Miente el espectador que dice no conmoverse o no percatarse ante movimientos de un cuerpo que se ha preparado toda su vida para presentarse ante nuestros ojos como parte del destino, así, en general, o como representante de aquello que hemos vivido de antemano, incluso antes de haber nacido. Un cuerpo en movimiento, el del bailarín, suelta siempre señales ante nuestra vista: jamás se muestra como un cuerpo que baila por primera vez, sin voluntad, o sólo queriendo acariciar el aire para que nosotros, los espectadores, no pensemos en nada o lo hagamos en cualquier cosa.

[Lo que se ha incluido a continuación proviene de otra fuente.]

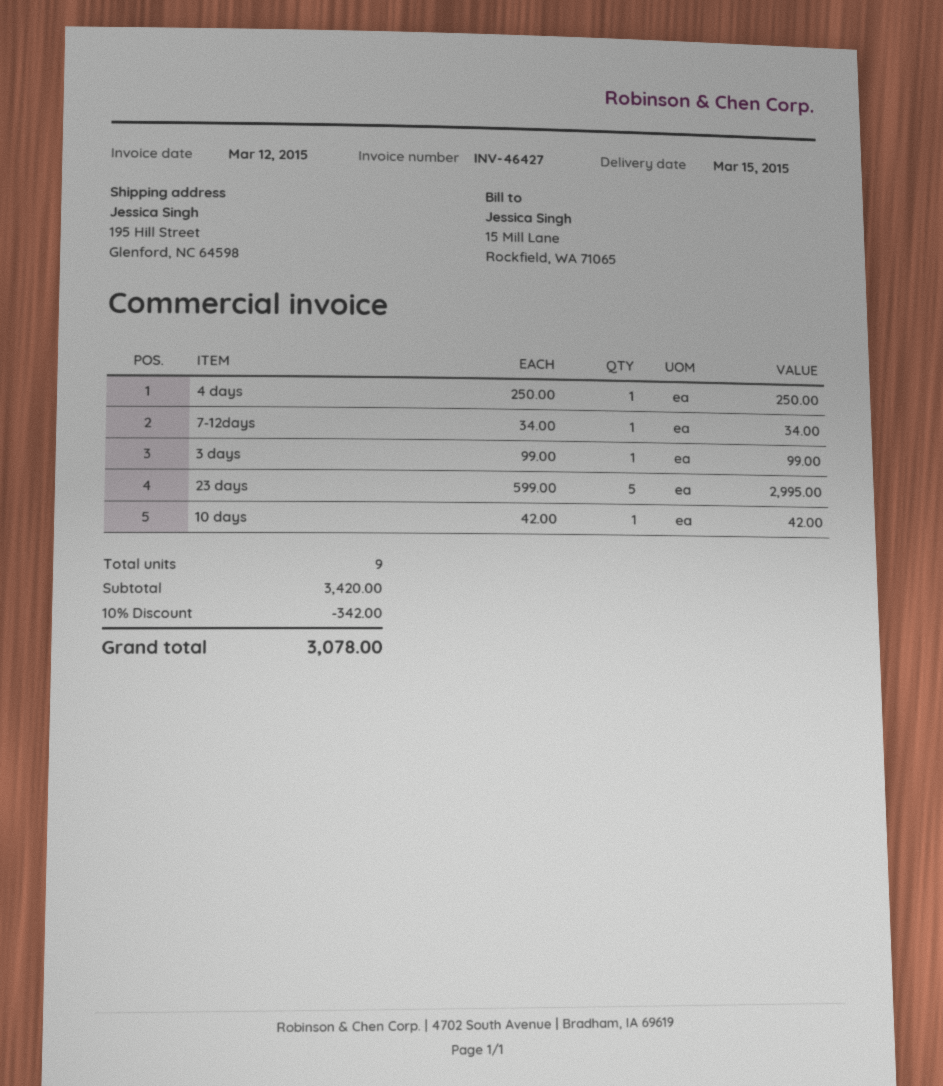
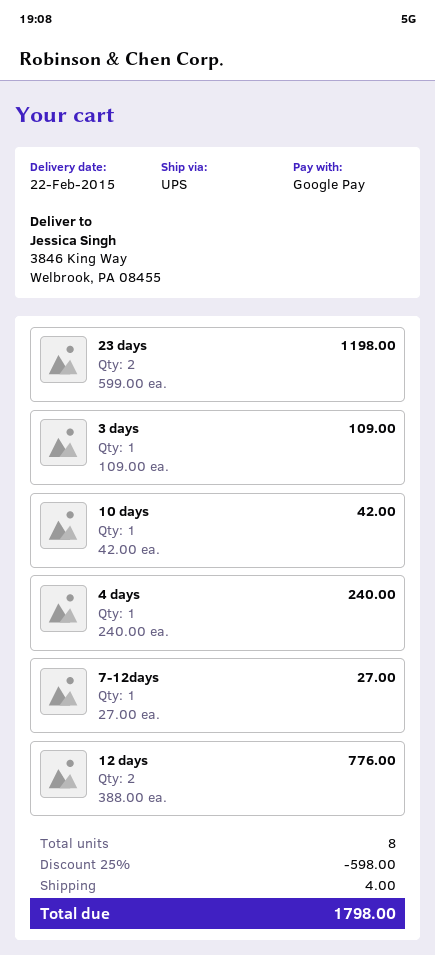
delivery date: 2015-03-15 -> 2015-02-22
ship to: 195 Hill Street, Glenford, NC 64598 -> 3846 King Way, Welbrook, PA 08455
4 days: 1 x 250.00 = 250.00 -> 1 x 240.00 = 240.00
7-12days: 1 x 34.00 = 34.00 -> 1 x 27.00 = 27.00
3 days: 1 x 99.00 = 99.00 -> 1 x 109.00 = 109.00
23 days: 5 x 599.00 = 2995.00 -> 2 x 599.00 = 1198.00
12 days: none -> 2 x 388.00 = 776.00
total quantity: 9 -> 8
discount: 10% = 342.00 -> 25% = 598.00
shipping: none -> 4.00
total: 3078.00 -> 1798.00

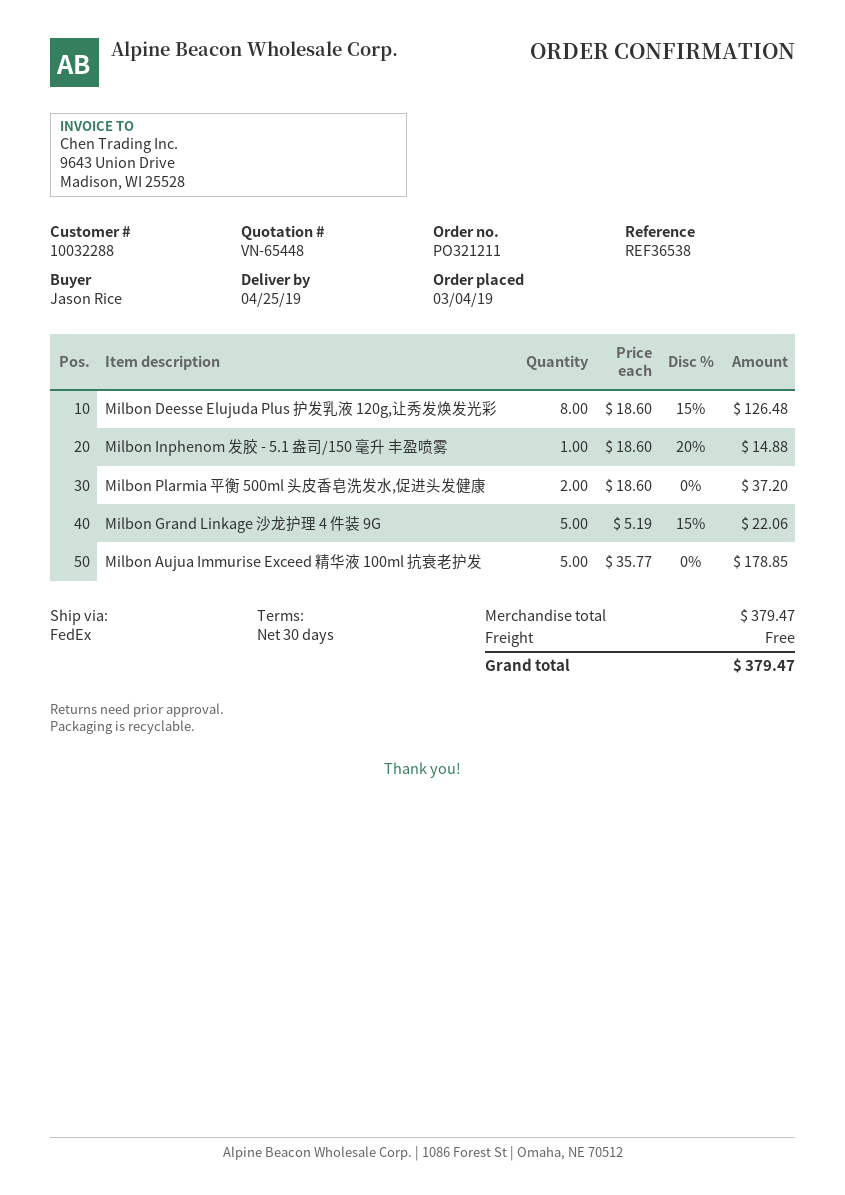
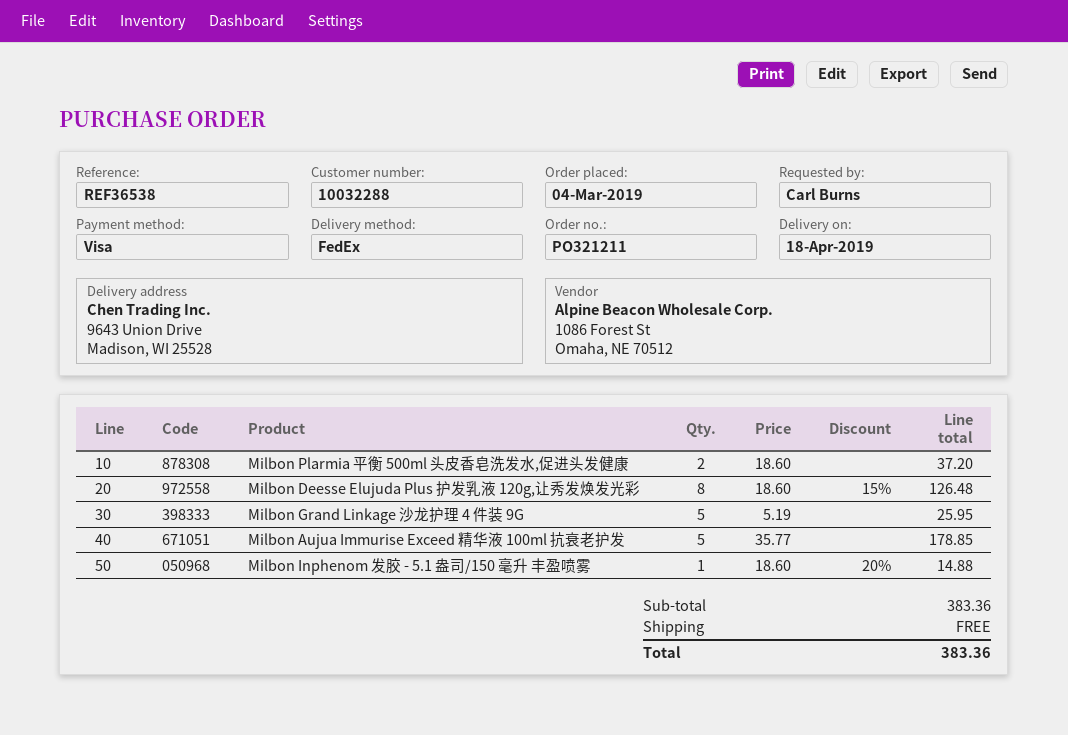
delivery date: 2019-04-25 -> 2019-04-18
ordered by: Jason Rice -> Carl Burns
Milbon Grand Linkage 沙龙护理 4 件装 9G: 5 x 5.19 - 15% = 22.06 -> 5 x 5.19 = 25.95
subtotal: 379.47 -> 383.36
total: 379.47 -> 383.36

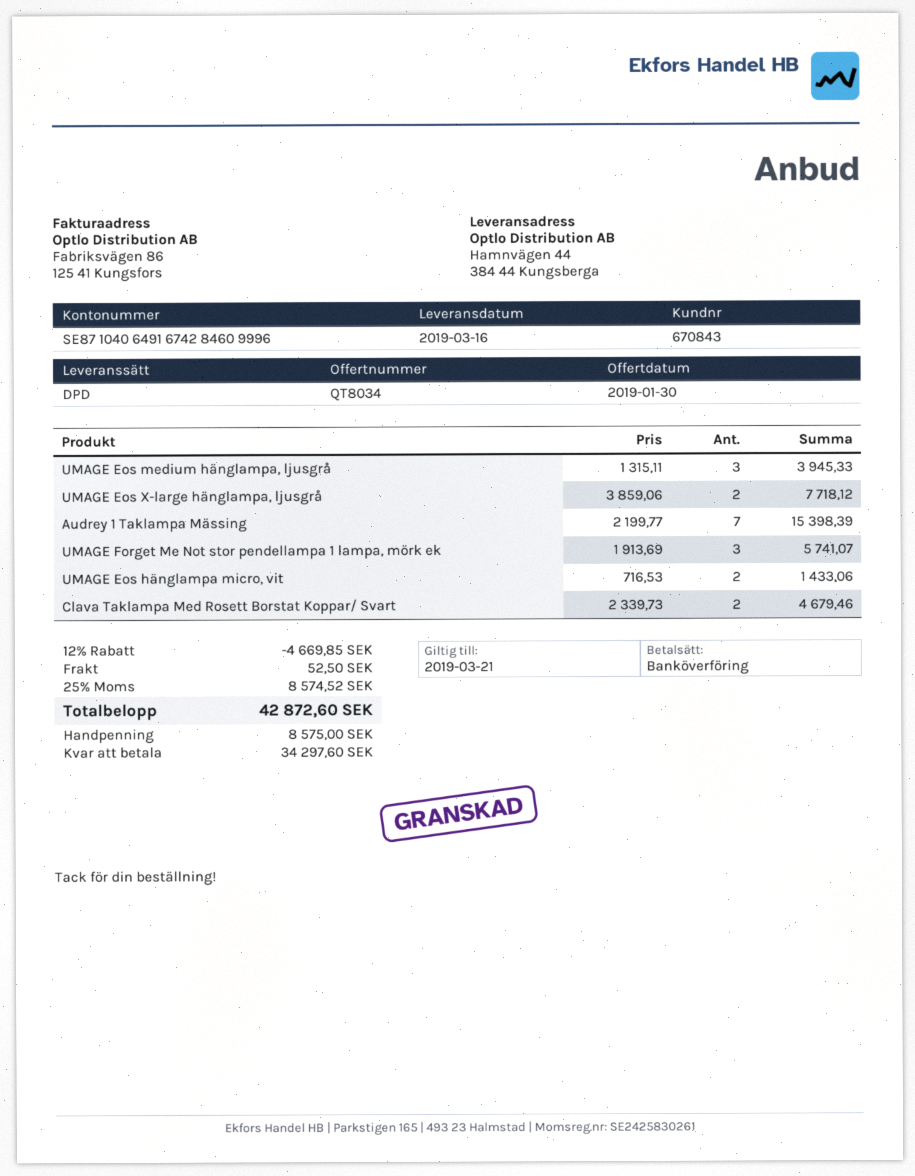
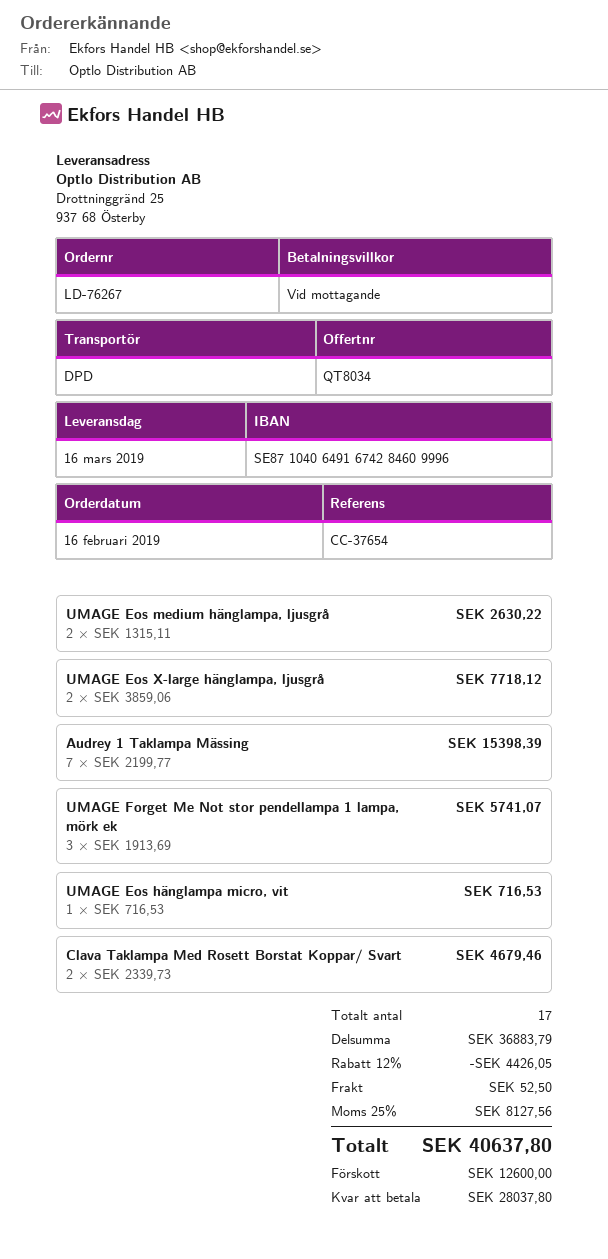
ship to: Hamnvägen 44, 384 44 Kungsberga -> Drottninggränd 25, 937 68 Österby
UMAGE Eos medium hänglampa, ljusgrå: 3 x 1315.11 = 3945.33 -> 2 x 1315.11 = 2630.22
UMAGE Eos hänglampa micro, vit: 2 x 716.53 = 1433.06 -> 1 x 716.53 = 716.53
discount: 12% = 4669.85 -> 12% = 4426.05
tax: 25% = 8574.52 -> 25% = 8127.56
total: 42872.60 -> 40637.80
deposit: 8575.00 -> 12600.00
balance: 34297.60 -> 28037.80

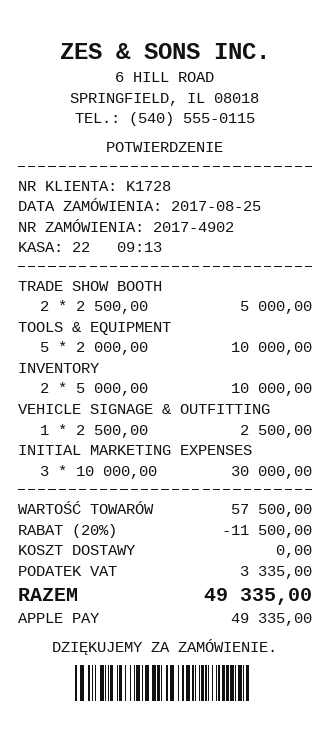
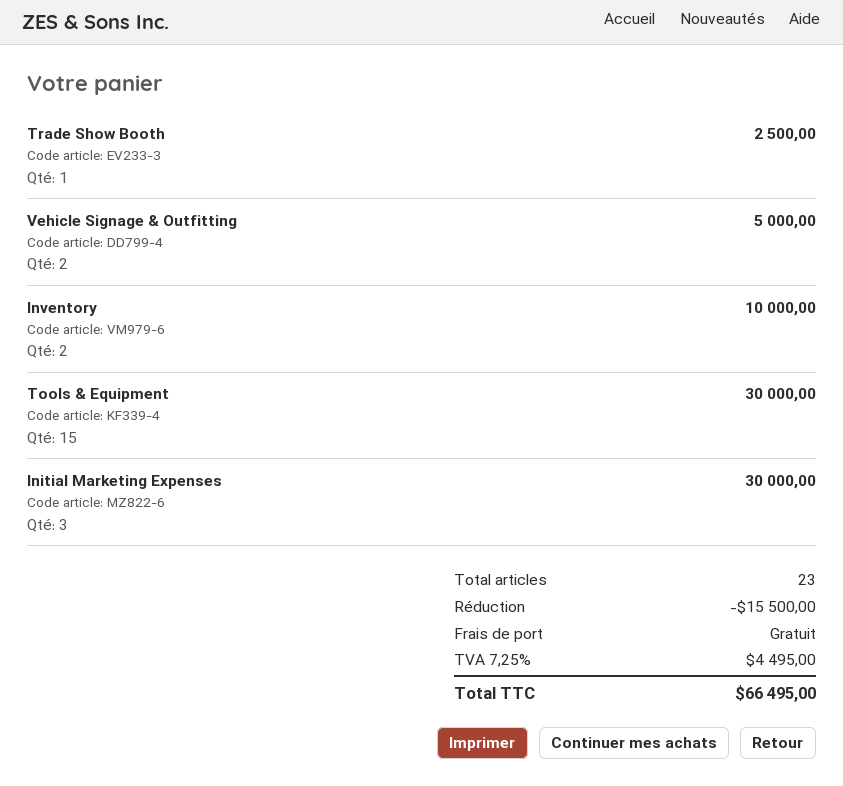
TRADE SHOW BOOTH: 2 for 5000.00 -> 1 for 2500.00
TOOLS & EQUIPMENT: 5 for 10000.00 -> 15 for 30000.00
VEHICLE SIGNAGE & OUTFITTING: 1 for 2500.00 -> 2 for 5000.00
discount: 11500.00 -> 15500.00
tax: 3335.00 -> 4495.00
total: 49335.00 -> 66495.00

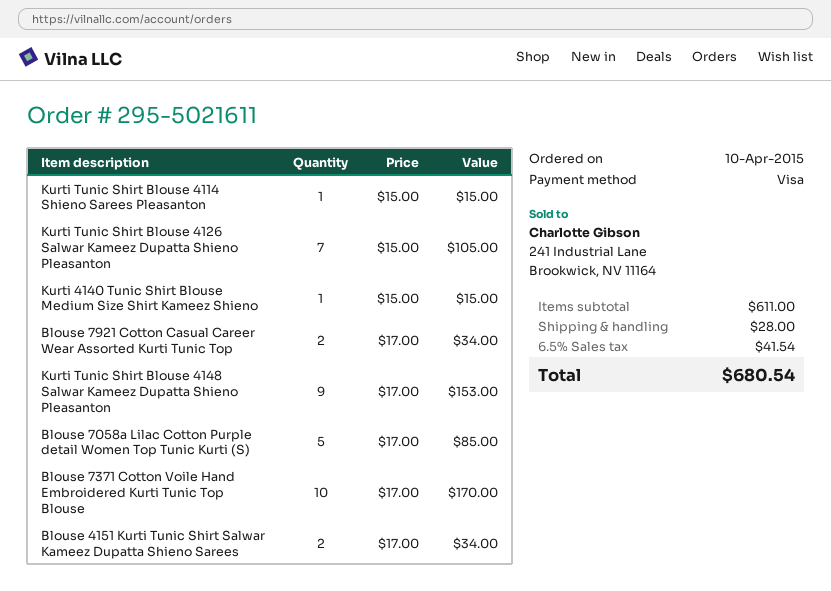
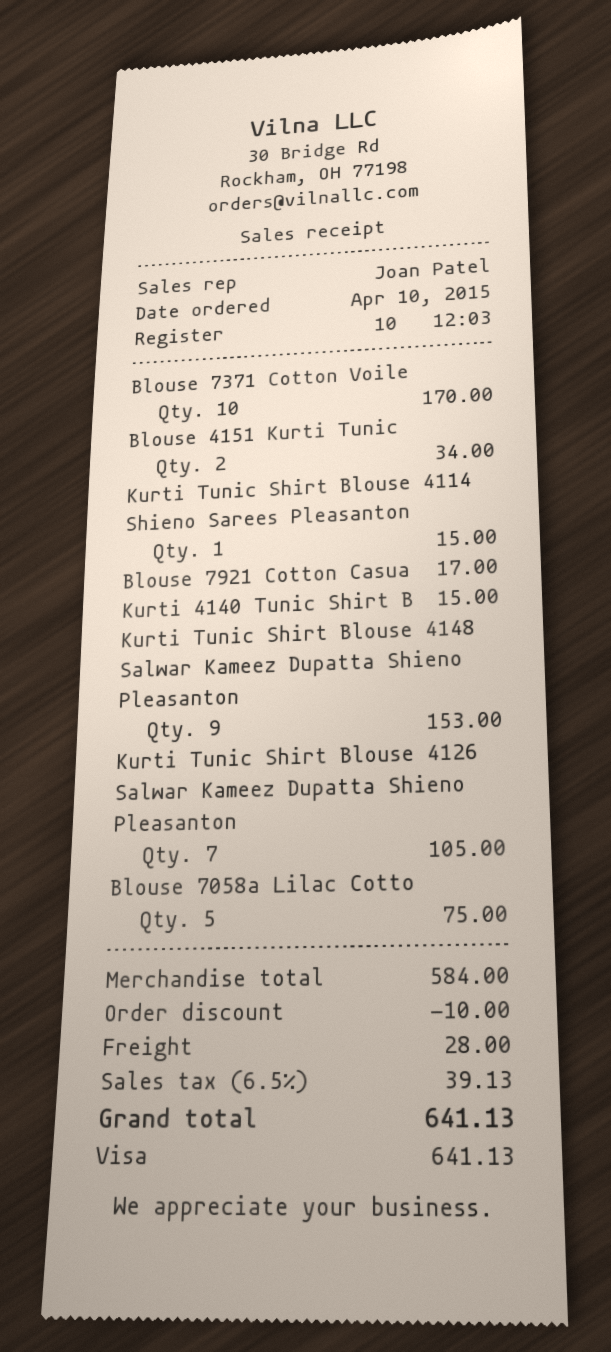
Blouse 7921 Cotton Casual Career Wear Assorted Kurti Tunic Top: 2 for 34.00 -> 1 for 17.00
Blouse 7058a Lilac Cotton Purple detail Women Top Tunic Kurti (S): 5 for 85.00 -> 5 for 75.00
subtotal: 611.00 -> 584.00
discount: none -> 10.00
tax: 6.5% = 41.54 -> 6.5% = 39.13
total: 680.54 -> 641.13

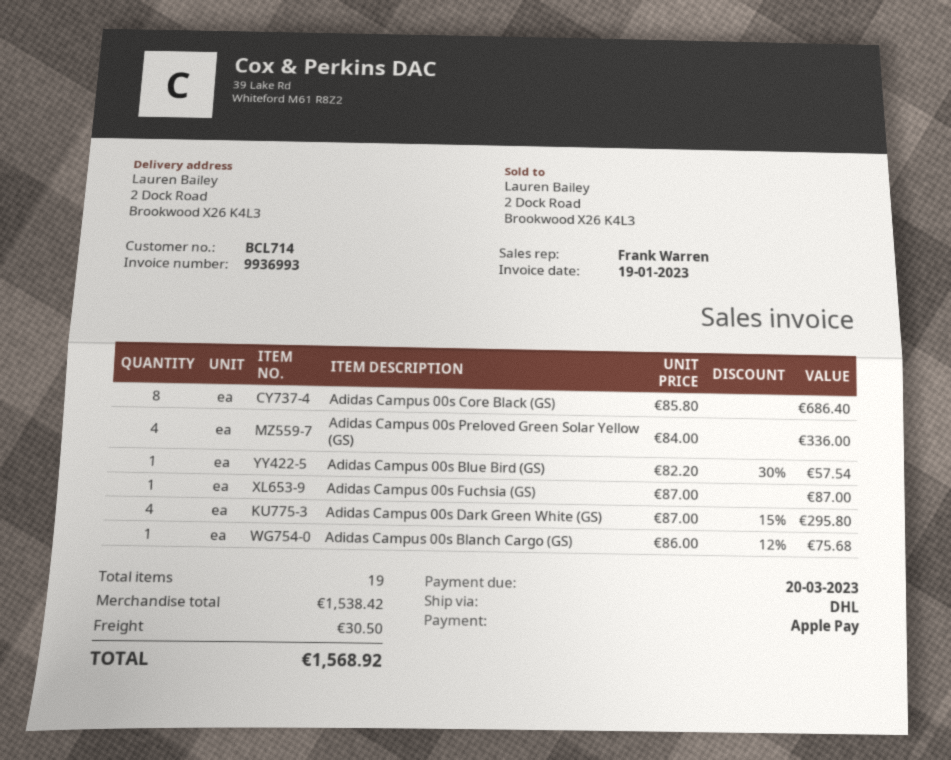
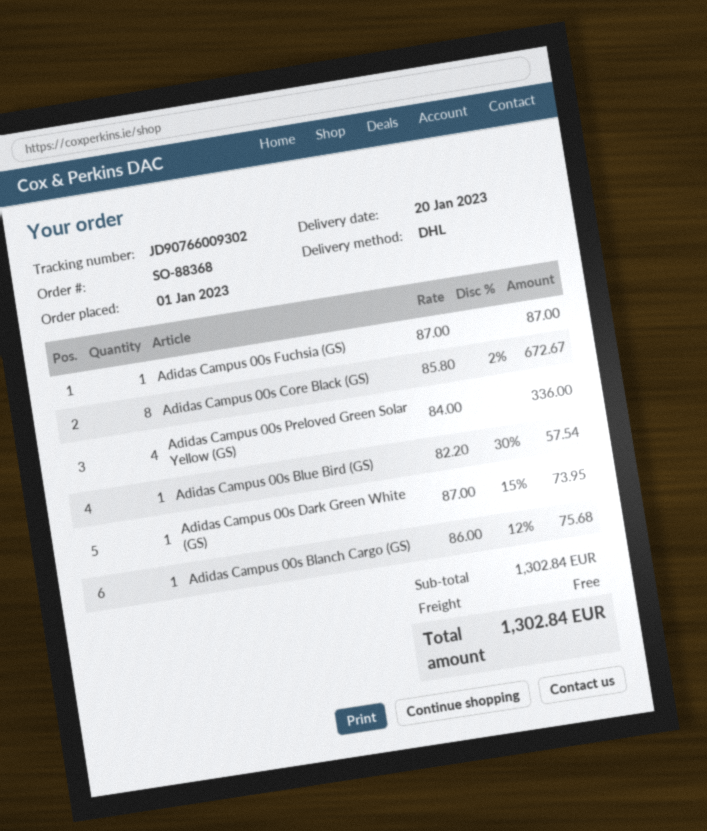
Adidas Campus 00s Core Black (GS): 8 x 85.80 = 686.40 -> 8 x 85.80 - 2% = 672.67
Adidas Campus 00s Dark Green White (GS): 4 x 87.00 - 15% = 295.80 -> 1 x 87.00 - 15% = 73.95
subtotal: 1538.42 -> 1302.84
shipping: 30.50 -> 0.00
total: 1568.92 -> 1302.84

Todos los bailarines llevan en el cuerpo claves que los espectadores siempre estamos dispuestos a desentrañar.

Los bailarines y bailarinas se han preparado para mostrarnos paraísos o infiernos, ataques o huidas, edenes u hogueras, atmósferas de sabores o de sinsabores. Los bailarines viven y se preparan y padecen y se esfuerzan y se entregan a la danza para ello: reconozcamos siempre sus recuentos de la realidad, de nuestro idioma común: el arte de la danza. Se trata de una gran oportunidad para recoger y reconocer quiénes somos, en qué dirección queremos transitar, hacia dónde estos cuerpos sabiamente nos harán transitar. Dónde vivimos. Dejemos que nos guíen. Ellos, los bailarines, afortunadamente lo saben todo.